Image Unavailable, Please Login This car may have been discussed here before. Anyway, yellow 355 wrapped in white. Best part almost 100,00 miles. I remember when I got my first 355 in 2003. The “Experts” on this forum were always in an ego inflating, key board commando, pissing contest. Common knowledge at the time was the 355 wouldn’t never get to 30k miles and would cost $100,000 to maintain. Wow, self inflicted misery that created fallacies and urban legends. Image Unavailable, Please Login
I remember when I first got a 355 in 2003. The “Experts” on this forum said they doubted the 355 could make it past 30k miles, and would cost $100,000 to maintain. Sadly, ego inflating, key board commando opinions turned into fallacies and urban legends. Completely self inflicted. Now every pimple faced kid with 1 post and an email address is asking about valve guides. Truly LMAO !

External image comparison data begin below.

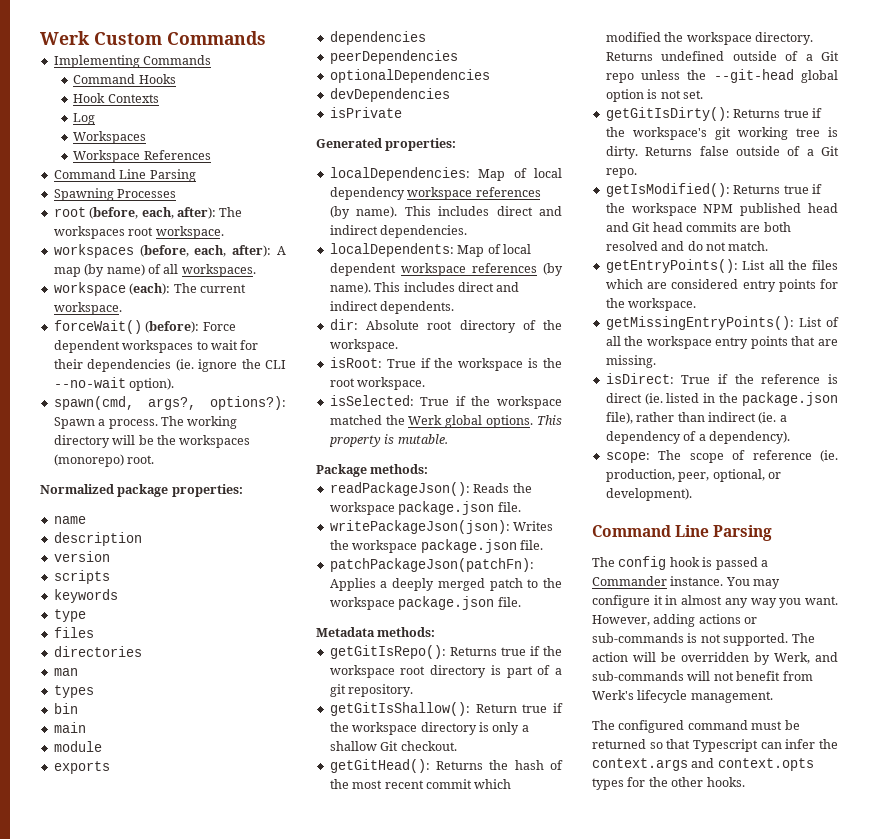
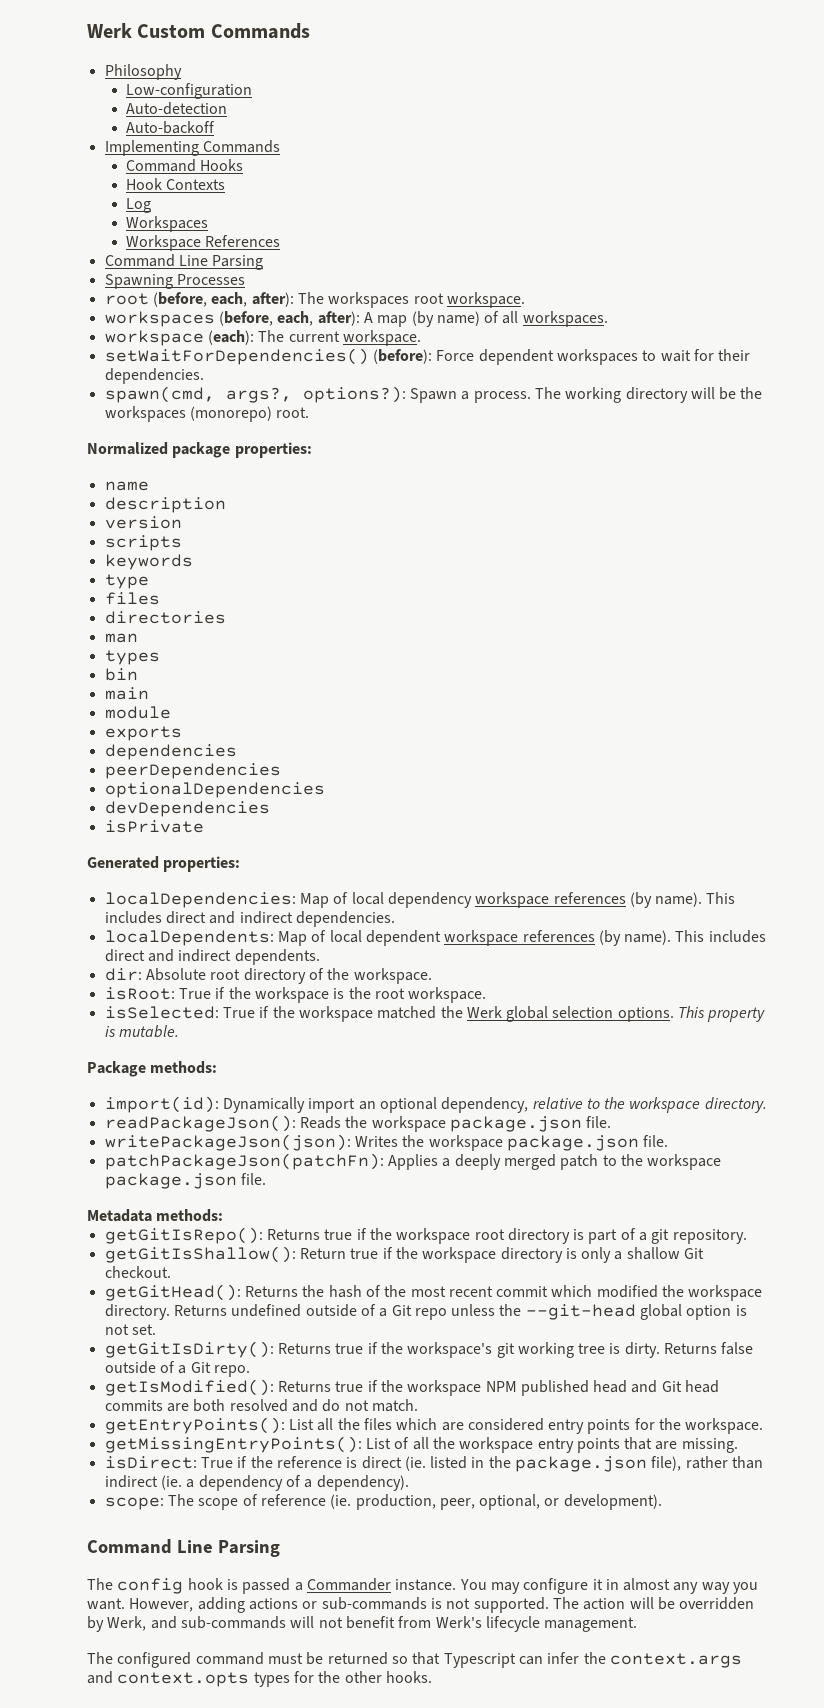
+ Philosophy
+ Low-configuration
+ Auto-detection
+ Auto-backoff
- forceWait() (before): Force dependent workspaces to wait for their dependencies (ie. ignore the CLI --no-wait option).
+ setWaitForDependencies() (before): Force dependent workspaces to wait for their dependencies.
- isSelected: True if the workspace matched the Werk global options.
+ isSelected: True if the workspace matched the Werk global selection options.
+ import(id): Dynamically import an optional dependency, relative to the workspace directory.

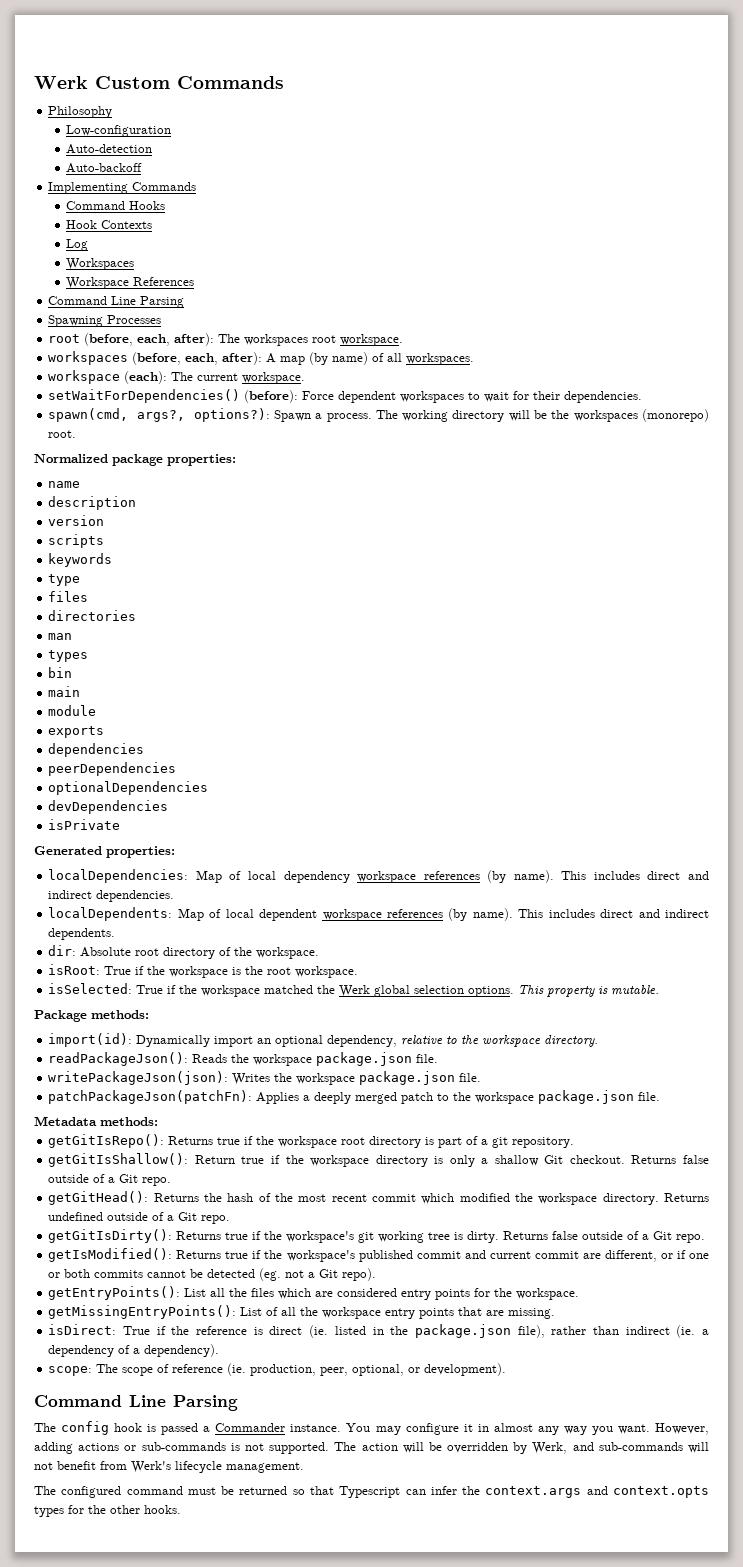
- getGitIsShallow(): Return true if the workspace directory is only a shallow Git checkout.
+ getGitIsShallow(): Return true if the workspace directory is only a shallow Git checkout. Returns false outside of a Git repo.
- Returns undefined outside of a Git repo unless the --git-head global option is not set.
+ Returns undefined outside of a Git repo.
- getIsModified(): Returns true if the workspace NPM published head and Git head commits are both resolved and do not match.
+ getIsModified(): Returns true if the workspace's published commit and current commit are different, or if one or both commits cannot be detected (eg. not a Git repo).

I sold my Mondial T coupe with 104,000 miles on the odometer. Ran perfectly and was flawless. Drive them and they reward you!
My first 355 I sold with 71,000 miles on it and it still ran strong. It had a binder full of receipts totalling somewhere around the original MSRP though.
Met a chap with a 355 couple weeks ago with 100k miles on his 355; with no intention of selling it. Lots of Ferraris about with over 100k miles.
At the Arizona FCA Annual Meet 2 years ago (IIRC), there was a yellow 355 with 150K miles that was awarded a platino.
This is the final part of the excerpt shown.